—Mais moi, j’ai affaire à toi, reprit le gros domestique en se plantant en face de lui, et en se balançant alternativement sur le talon et sur la pointe des pieds par un mouvement semblable à celui des chevaux de bois que l’on donne aux enfants. Avancez donc, Rousselet; est-ce que vous êtes poussif ou fourbu?
—C’est que je n’ai pas le jarret de vos bêtes, répondit le vieillard, qui arriva enfin tout essoufflé et ôta son grand chapeau pour s’essuyer le front.
—Qu’est-ce que ça signifie de venir me sauter dessus comme deux assassins au coin d’un bois? demanda Lambernier, prévoyant que ce début amènerait quelque scène où il était menacé de jouer un rôle peu agréable.

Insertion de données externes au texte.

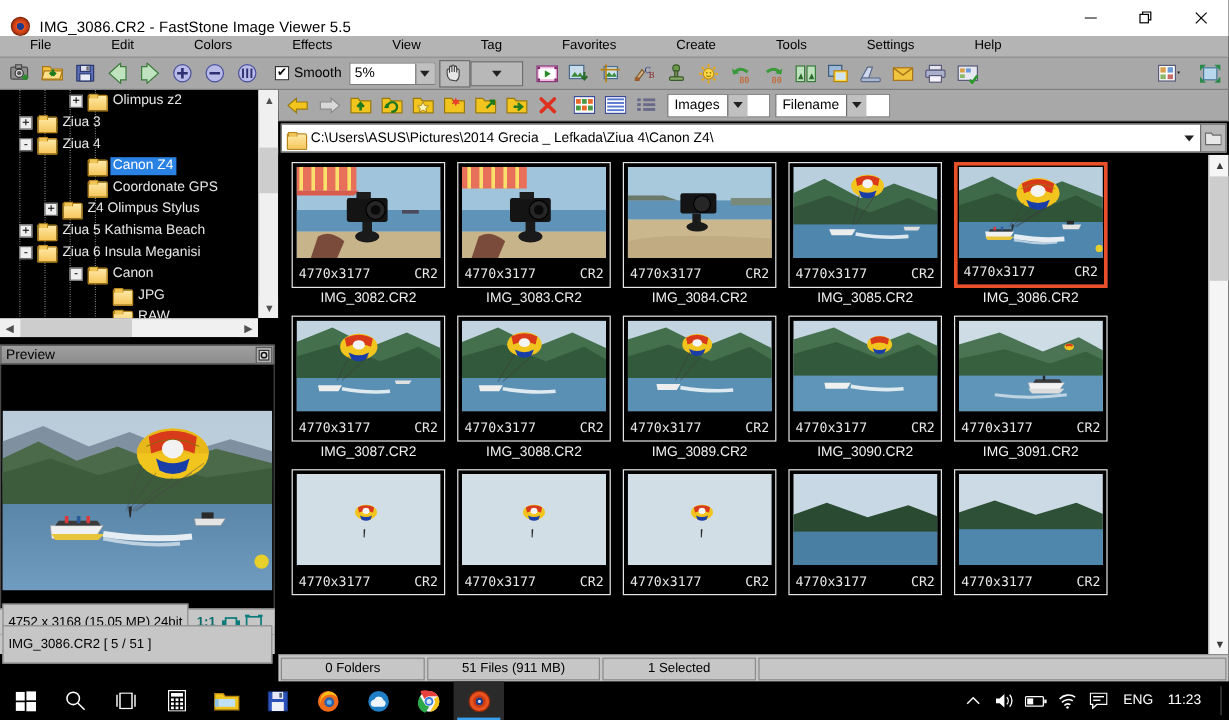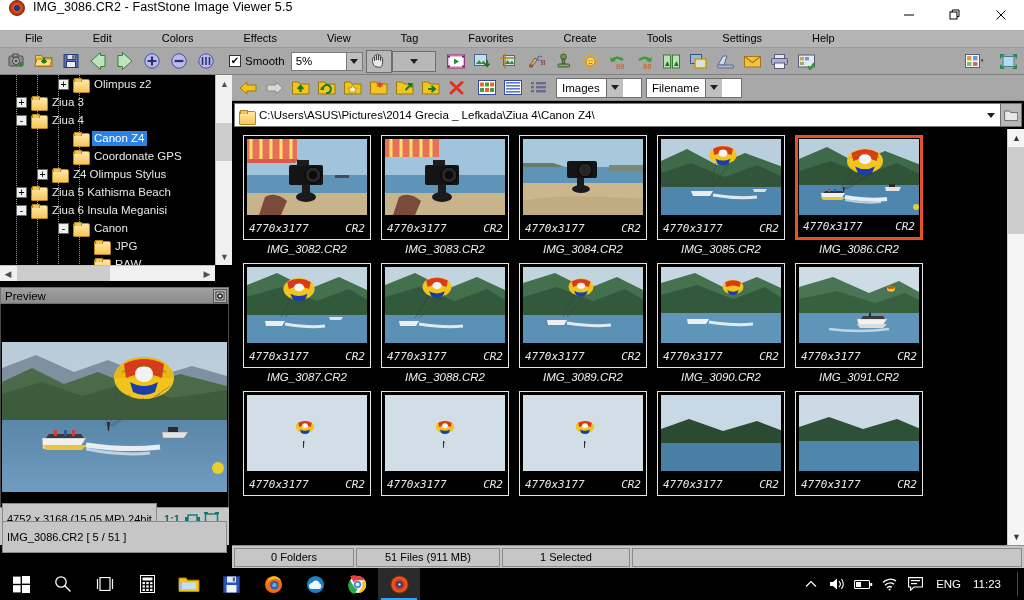"IMG_3086.CR2 - FastStone Image Viewer" .titlebar { align-items: flex-start -> flex-end }
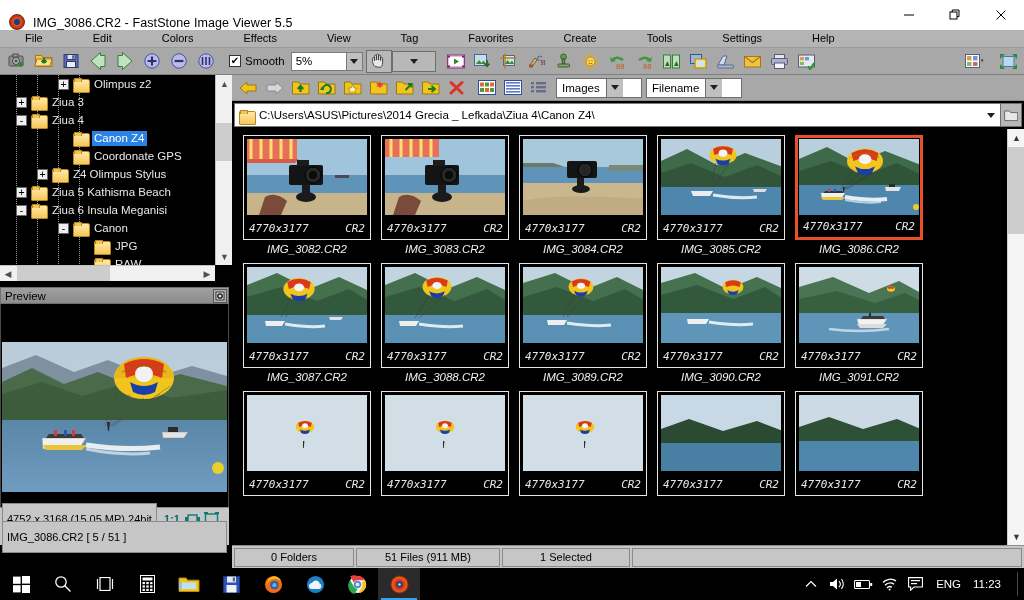"4770x3177" .thumbgrid-inner { font-style: italic -> none }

—Ça signifie, dit le cocher: primo, que Rousselet n’en est pas; je n’ai besoin de personne pour corriger un gringalet comme toi; secundo, que tu vas recevoir ton décompte en deux temps et quatre mouvements.
A ces mots, il enfonça sa casquette sur son oreille droite et releva les poignets de ses manches pour donner plus de liberté à l’action de deux mains larges et épaisses comme des pains d’une livre.
Les trois hommes étaient arrêtés à un endroit où, l’année précédente, on avait brûlé du charbon. Le terrain, qui avait conservé à cette place une teinte noire et grasse, y était plus uni que dans le reste de la coupe et paraissait très favorable à un duel à coups de poing ou d’autre espèce. En voyant les préparatifs belliqueux du cocher, Lambernier posa sur une vieille souche son chapeau et sa veste et se mit en face de son adversaire d’un air assez délibéré, malgré une disproportion de force évidente. Mais avant qu’ils eussent commencé les hostilités, Rousselet s’avança, étendit entre eux son grand bras comme la masse d’un héraut d’armes, et prit la parole d’une voix dont la solennité semblait encore accrue par la gravité de la circonstance.
—Je ne présuppose pas, dit-il, que vous vouliez vous démantibuler simultanément, vu qu’il n’y a que des gens sans éducation qui agissent d’une manière aussi vulgaire; vous allez donc vous expliquer d’amitié, pour voir si c’est susceptible d’arrangement. C’est ainsi que ça se conditionnait quand j’étais dans la 25e demi-brigade.
—L’explication, dit le cocher de sa grosse voix, c’est que voilà un Savoyard qui ne manque pas une occasion de me vilipender, moi et mes chevaux, et que j’ai fait serment de le houssiner et de l’aplatir la première fois qu’il me tomberait sous la main. Ainsi, père Rousselet, à droite conversion! Il va voir si je suis un cornichon: il le trouvera poivré, le cornichon!
—Si vous vous êtes servi de cette expression malhonnête, observa Léonard en se tournant du côté du Provençal, vous êtes fautif et vous devez demander excuse, comme ça se pratique entre gens d’éducation.
—C’est faux! dit Lambernier; d’ailleurs, tout le monde appelle ainsi les Corandeuil à cause de leurs habits.